Requirement: Check every line of the data and copy the ones where "鼠标进入一个节点时触发" appears.

Before and after images:
^^^^^^^^^^^^^^^^

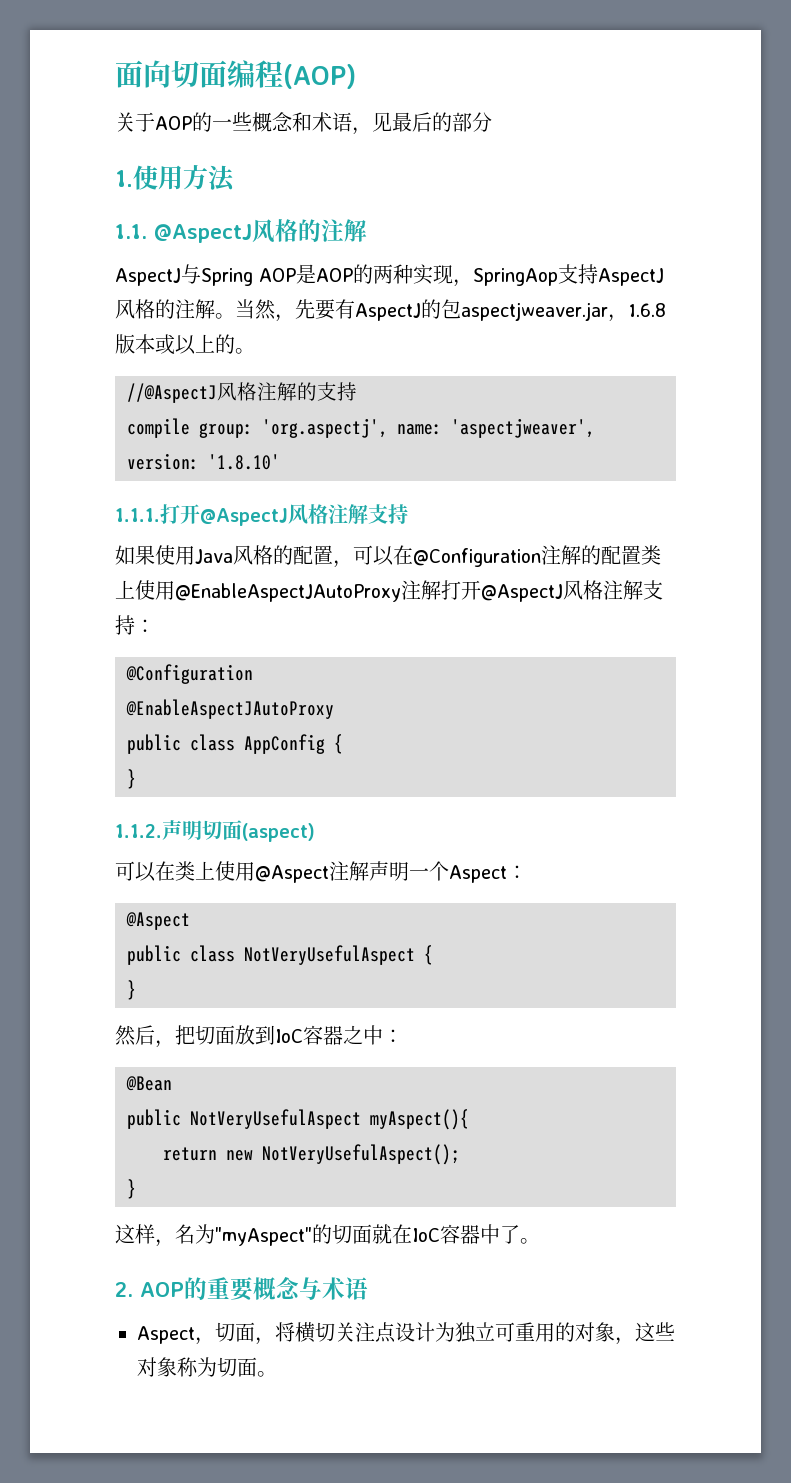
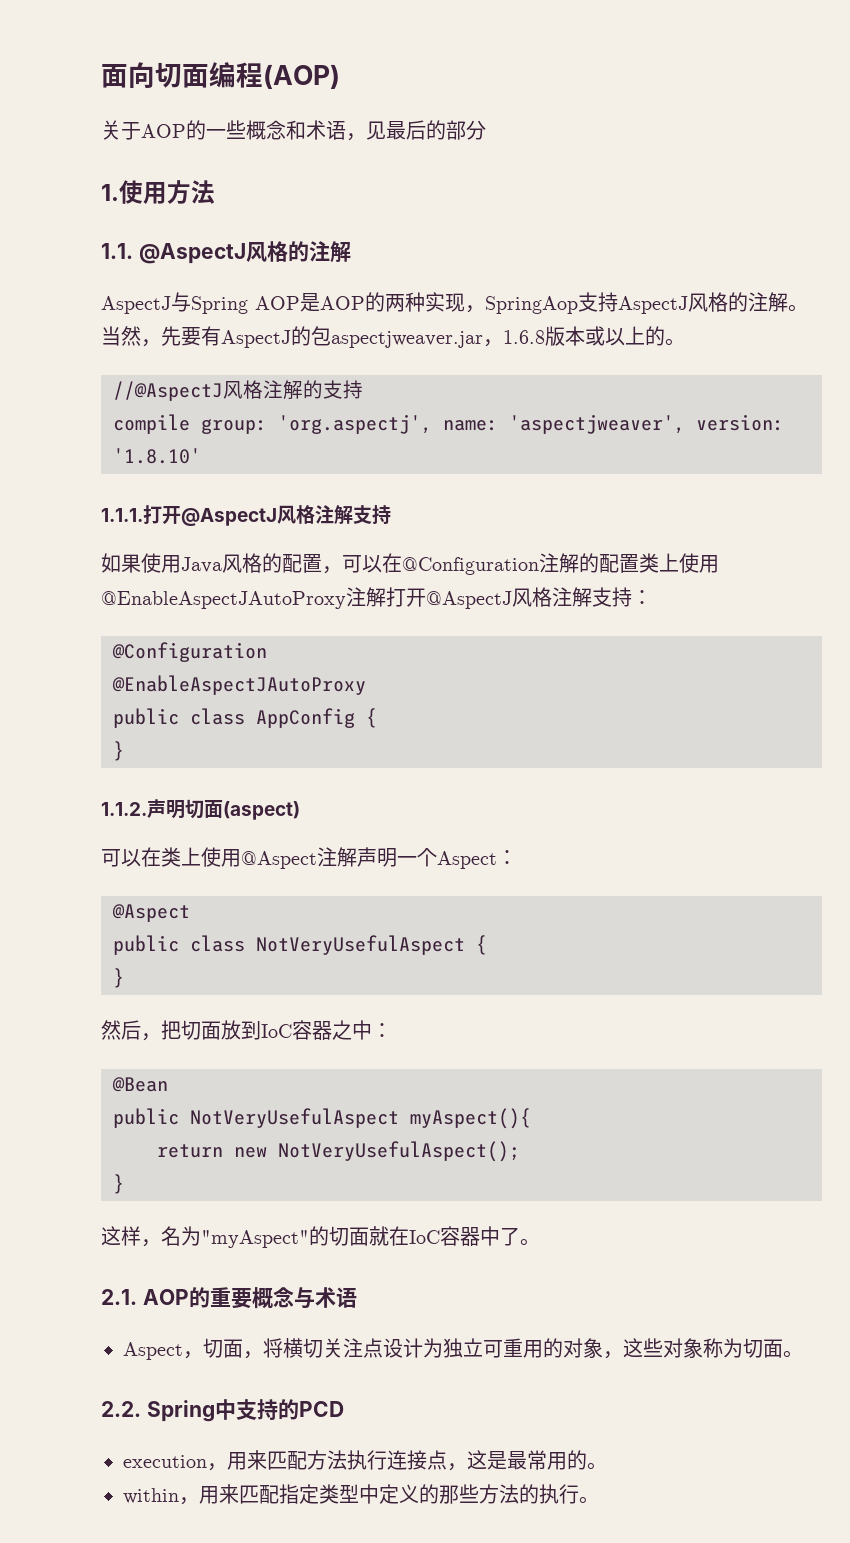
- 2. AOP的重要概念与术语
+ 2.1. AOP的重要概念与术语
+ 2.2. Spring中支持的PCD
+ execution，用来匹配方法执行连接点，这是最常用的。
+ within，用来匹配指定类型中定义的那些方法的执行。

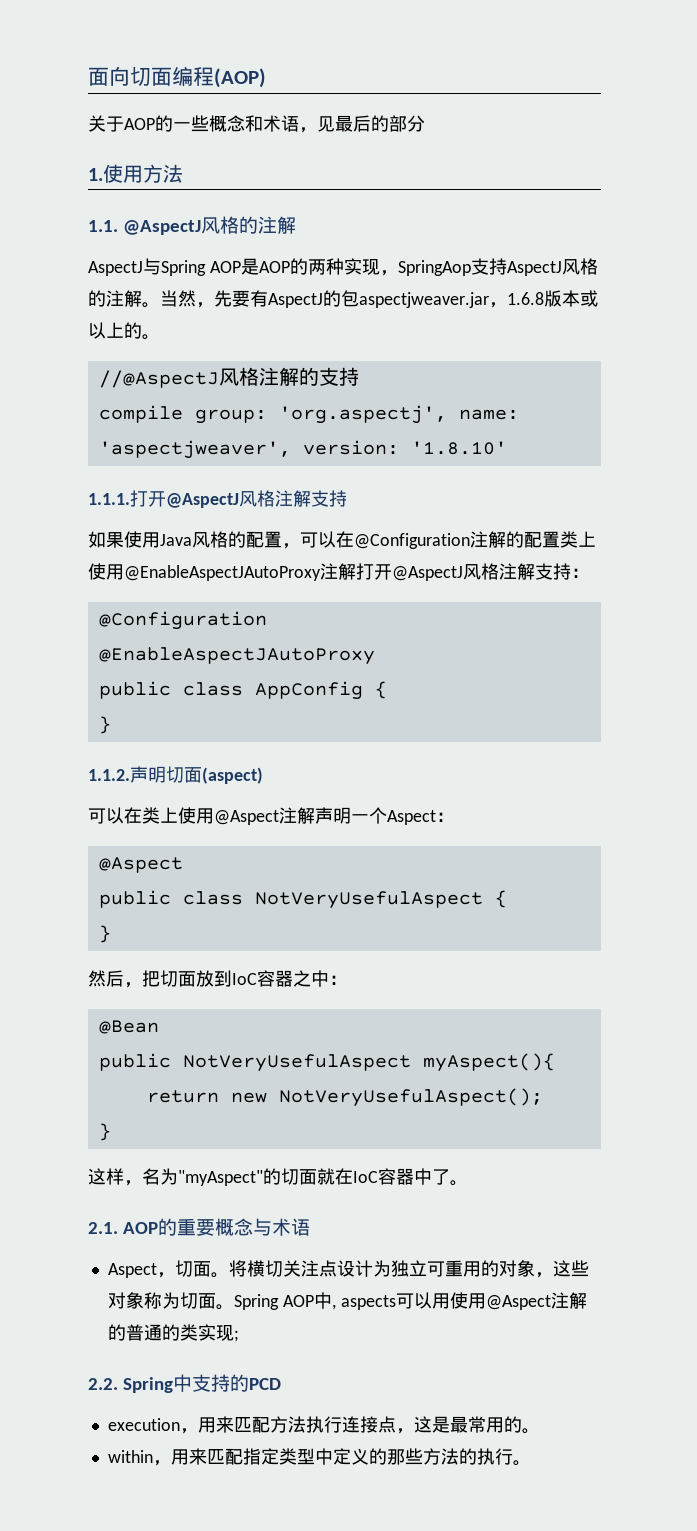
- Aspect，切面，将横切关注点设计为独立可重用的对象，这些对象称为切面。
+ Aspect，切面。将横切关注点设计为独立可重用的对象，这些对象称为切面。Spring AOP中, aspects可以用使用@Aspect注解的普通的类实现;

^^^^^^^^^^^^^^^^

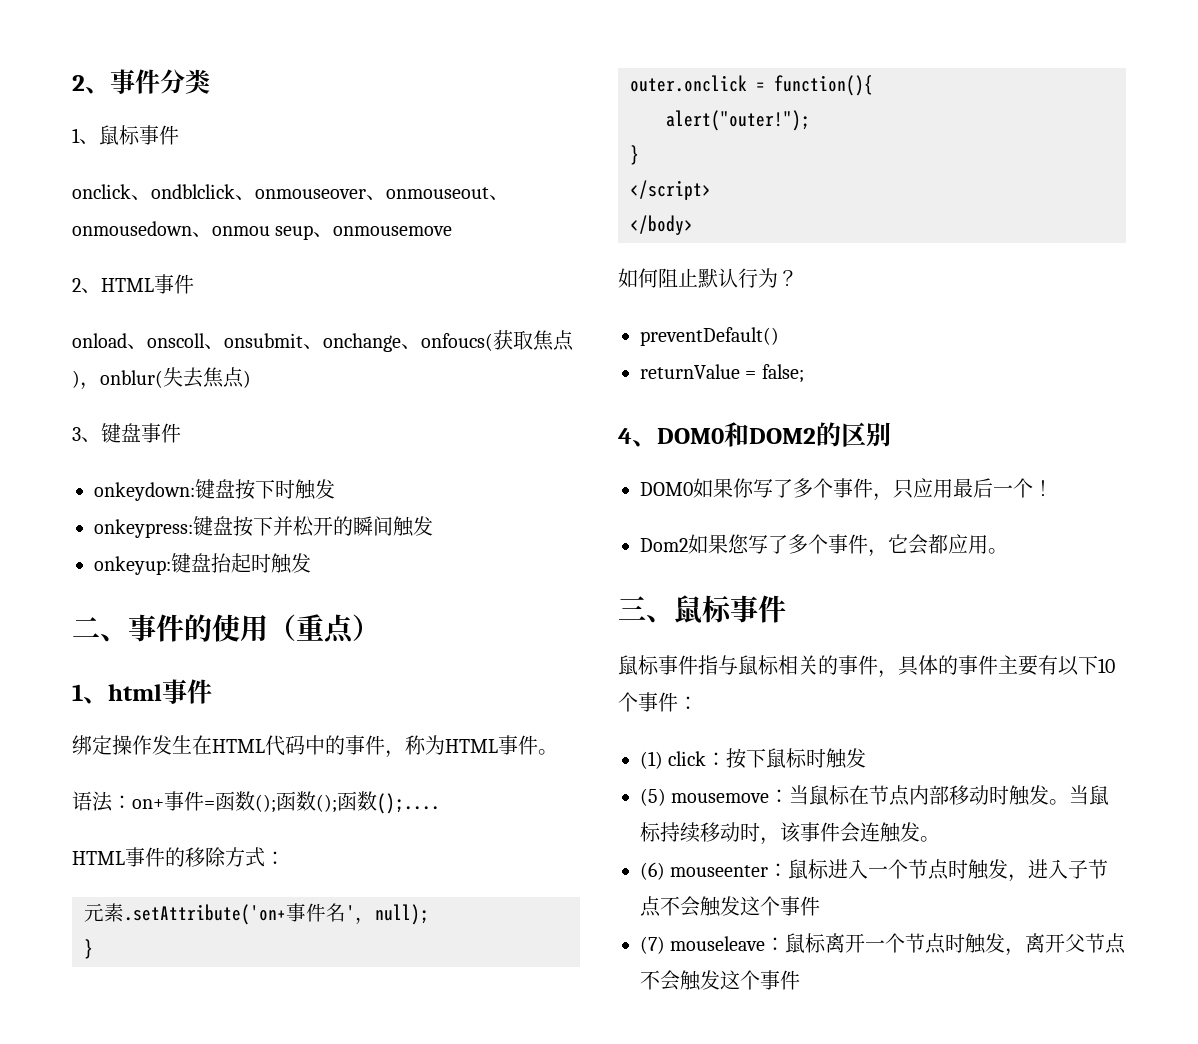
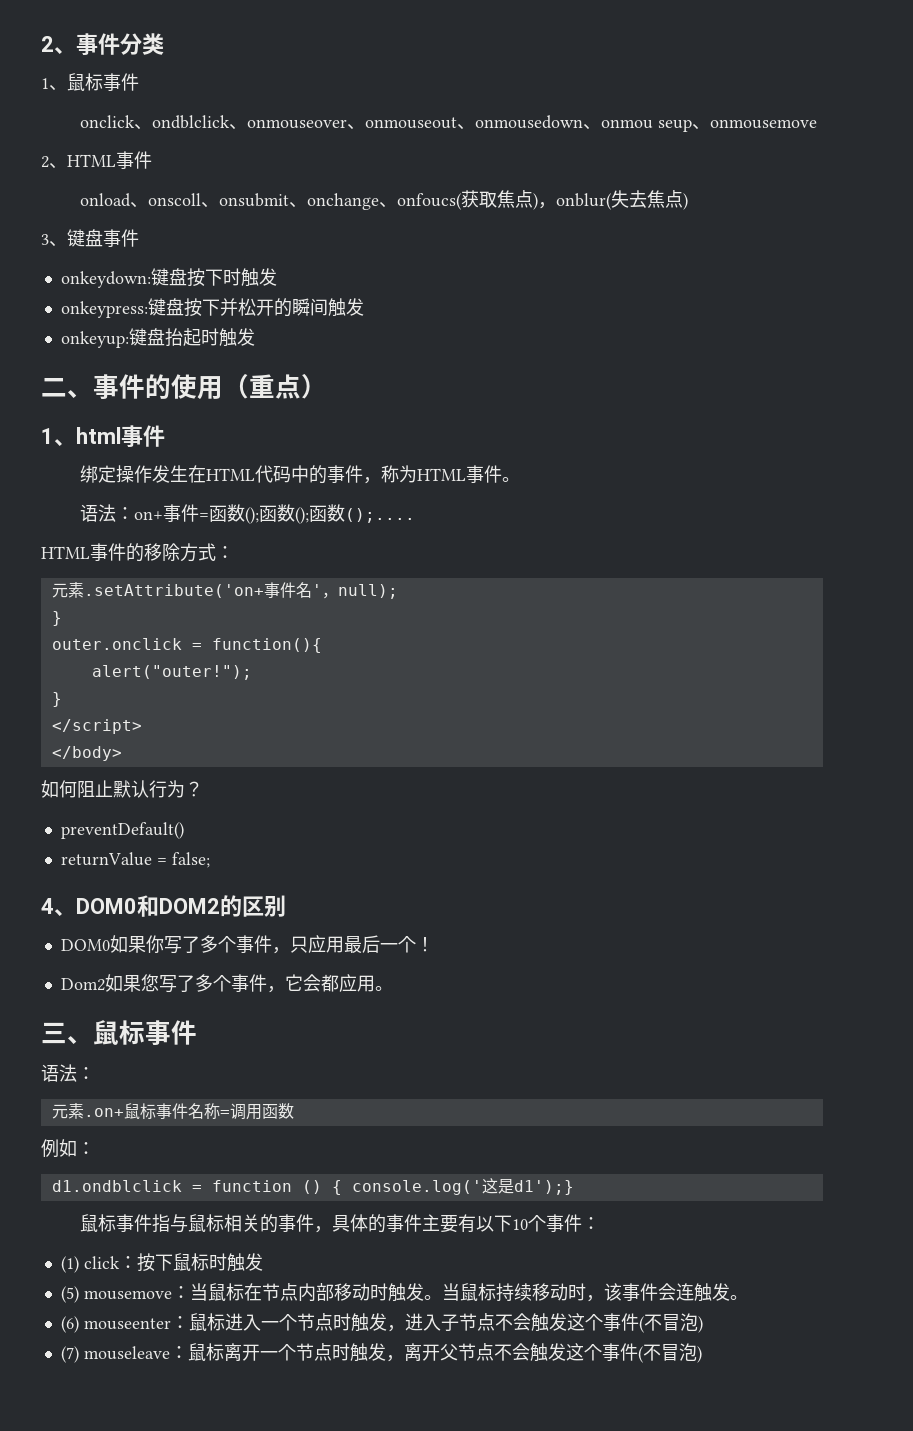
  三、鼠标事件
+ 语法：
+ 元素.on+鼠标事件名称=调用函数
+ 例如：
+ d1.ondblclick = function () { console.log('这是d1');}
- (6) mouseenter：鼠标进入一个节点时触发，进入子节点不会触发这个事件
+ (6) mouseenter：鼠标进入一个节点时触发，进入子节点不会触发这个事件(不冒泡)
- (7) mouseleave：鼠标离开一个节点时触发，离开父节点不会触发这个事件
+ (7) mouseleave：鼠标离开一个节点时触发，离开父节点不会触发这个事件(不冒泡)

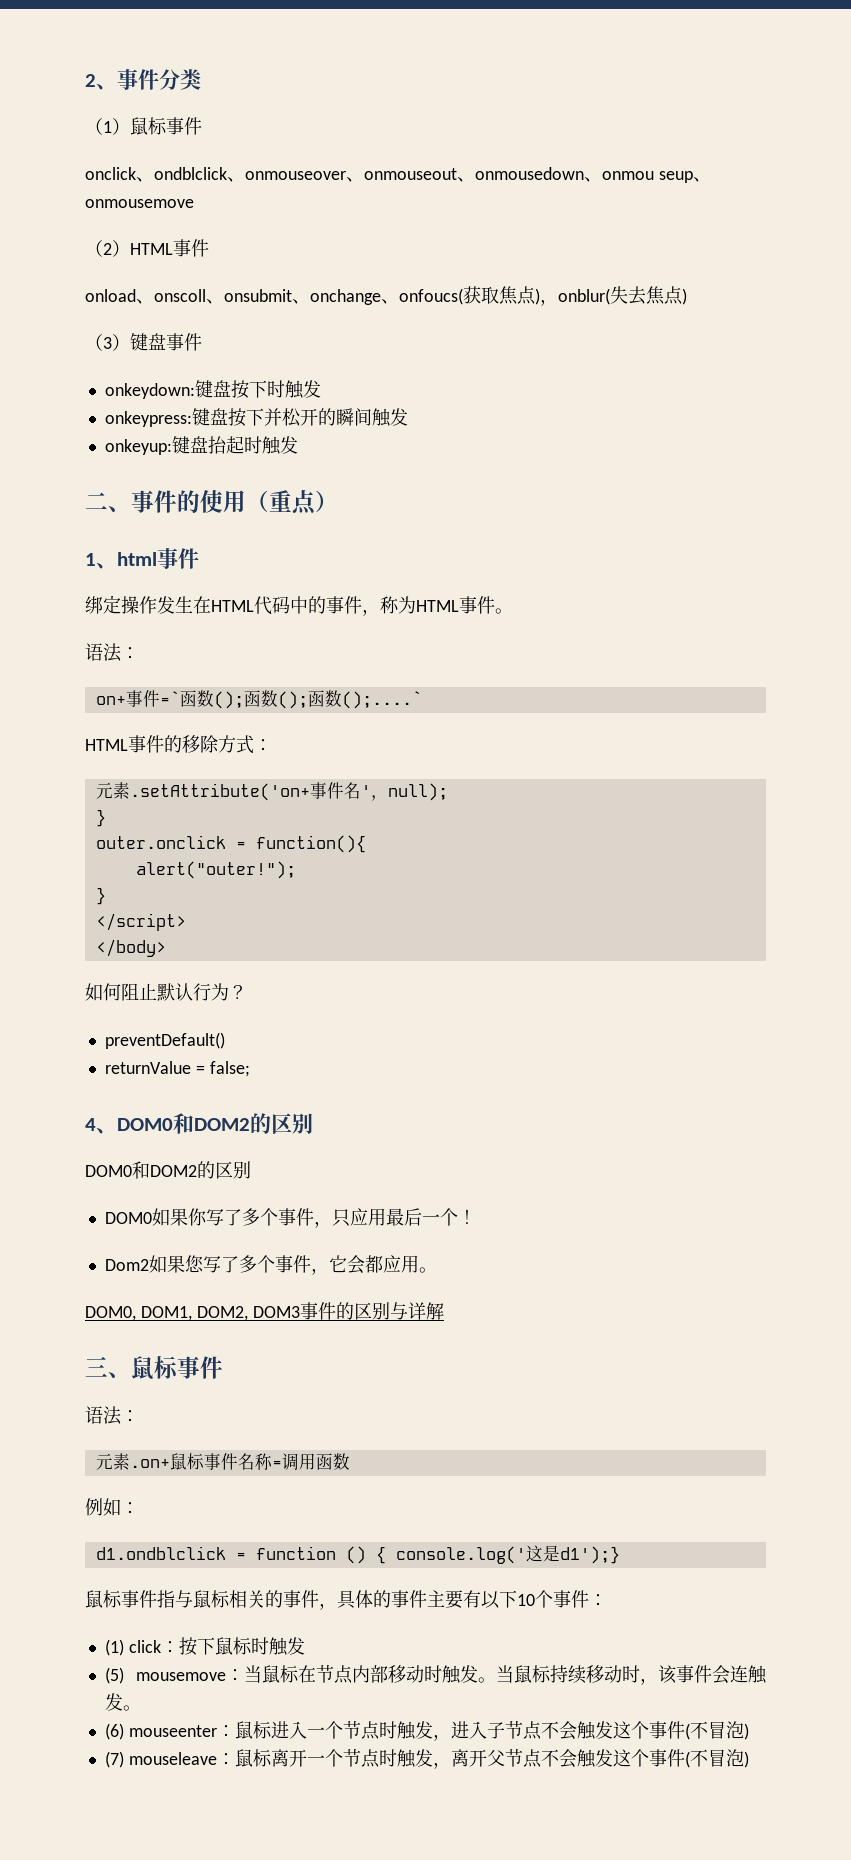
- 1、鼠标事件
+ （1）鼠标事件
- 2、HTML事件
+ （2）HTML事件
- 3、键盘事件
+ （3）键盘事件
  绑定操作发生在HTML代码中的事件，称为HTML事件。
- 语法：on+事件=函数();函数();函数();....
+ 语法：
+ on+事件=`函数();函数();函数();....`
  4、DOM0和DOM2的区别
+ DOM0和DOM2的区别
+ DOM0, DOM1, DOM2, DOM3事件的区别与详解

^^^^^^^^^^^^^^^^

Written reply:
- (6) mouseenter：鼠标进入一个节点时触发，进入子节点不会触发这个事件
+ (6) mouseenter：鼠标进入一个节点时触发，进入子节点不会触发这个事件(不冒泡)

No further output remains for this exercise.